[Collected data entries]
· · · · · · ·

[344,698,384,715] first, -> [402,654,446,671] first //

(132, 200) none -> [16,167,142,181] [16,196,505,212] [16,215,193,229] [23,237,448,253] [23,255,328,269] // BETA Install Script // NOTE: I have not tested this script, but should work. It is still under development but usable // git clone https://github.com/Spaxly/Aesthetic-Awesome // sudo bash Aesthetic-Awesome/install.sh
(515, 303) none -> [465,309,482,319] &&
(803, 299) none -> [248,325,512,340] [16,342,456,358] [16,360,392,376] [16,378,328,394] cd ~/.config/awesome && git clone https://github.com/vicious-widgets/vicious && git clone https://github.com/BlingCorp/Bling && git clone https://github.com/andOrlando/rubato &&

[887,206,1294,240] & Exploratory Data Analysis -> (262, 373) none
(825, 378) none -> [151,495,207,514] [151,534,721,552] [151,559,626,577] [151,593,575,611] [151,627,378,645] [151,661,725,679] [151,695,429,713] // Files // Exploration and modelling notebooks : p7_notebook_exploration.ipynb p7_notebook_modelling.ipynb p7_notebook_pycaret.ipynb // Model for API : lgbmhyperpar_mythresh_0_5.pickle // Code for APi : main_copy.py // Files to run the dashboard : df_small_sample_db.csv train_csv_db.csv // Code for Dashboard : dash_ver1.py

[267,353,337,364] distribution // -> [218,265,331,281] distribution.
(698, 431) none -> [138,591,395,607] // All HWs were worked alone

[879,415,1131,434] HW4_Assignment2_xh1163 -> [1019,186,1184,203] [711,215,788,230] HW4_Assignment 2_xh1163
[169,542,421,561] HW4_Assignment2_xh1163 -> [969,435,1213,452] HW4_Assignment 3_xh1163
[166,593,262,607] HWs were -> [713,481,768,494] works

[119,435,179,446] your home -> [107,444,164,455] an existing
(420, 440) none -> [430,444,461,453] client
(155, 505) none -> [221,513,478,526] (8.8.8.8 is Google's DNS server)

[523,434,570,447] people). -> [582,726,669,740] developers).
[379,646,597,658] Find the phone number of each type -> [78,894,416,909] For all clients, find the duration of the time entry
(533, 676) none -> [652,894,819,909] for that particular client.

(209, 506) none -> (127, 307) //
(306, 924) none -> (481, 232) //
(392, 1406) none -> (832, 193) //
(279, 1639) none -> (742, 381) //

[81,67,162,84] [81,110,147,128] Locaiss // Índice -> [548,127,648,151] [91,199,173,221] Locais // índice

· · · · · · ·

## ASSIGNMENT
Transcribe the records in full, word for word.

## WRITTEN RESPONSE
[344,698,384,715] first, -> [402,654,446,671] first //

(132, 200) none -> [16,167,142,181] [16,196,505,212] [16,215,193,229] [23,237,448,253] [23,255,328,269] // BETA Install Script // NOTE: I have not tested this script, but should work. It is still under development but usable // git clone https://github.com/Spaxly/Aesthetic-Awesome // sudo bash Aesthetic-Awesome/install.sh
(515, 303) none -> [465,309,482,319] &&
(803, 299) none -> [248,325,512,340] [16,342,456,358] [16,360,392,376] [16,378,328,394] cd ~/.config/awesome && git clone https://github.com/vicious-widgets/vicious && git clone https://github.com/BlingCorp/Bling && git clone https://github.com/andOrlando/rubato &&

[887,206,1294,240] & Exploratory Data Analysis -> (262, 373) none
(825, 378) none -> [151,495,207,514] [151,534,721,552] [151,559,626,577] [151,593,575,611] [151,627,378,645] [151,661,725,679] [151,695,429,713] // Files // Exploration and modelling notebooks : p7_notebook_exploration.ipynb p7_notebook_modelling.ipynb p7_notebook_pycaret.ipynb // Model for API : lgbmhyperpar_mythresh_0_5.pickle // Code for APi : main_copy.py // Files to run the dashboard : df_small_sample_db.csv train_csv_db.csv // Code for Dashboard : dash_ver1.py

[267,353,337,364] distribution // -> [218,265,331,281] distribution.
(698, 431) none -> [138,591,395,607] // All HWs were worked alone

[879,415,1131,434] HW4_Assignment2_xh1163 -> [1019,186,1184,203] [711,215,788,230] HW4_Assignment 2_xh1163
[169,542,421,561] HW4_Assignment2_xh1163 -> [969,435,1213,452] HW4_Assignment 3_xh1163
[166,593,262,607] HWs were -> [713,481,768,494] works

[119,435,179,446] your home -> [107,444,164,455] an existing
(420, 440) none -> [430,444,461,453] client
(155, 505) none -> [221,513,478,526] (8.8.8.8 is Google's DNS server)

[523,434,570,447] people). -> [582,726,669,740] developers).
[379,646,597,658] Find the phone number of each type -> [78,894,416,909] For all clients, find the duration of the time entry
(533, 676) none -> [652,894,819,909] for that particular client.

(209, 506) none -> (127, 307) //
(306, 924) none -> (481, 232) //
(392, 1406) none -> (832, 193) //
(279, 1639) none -> (742, 381) //

[81,67,162,84] [81,110,147,128] Locaiss // Índice -> [548,127,648,151] [91,199,173,221] Locais // índice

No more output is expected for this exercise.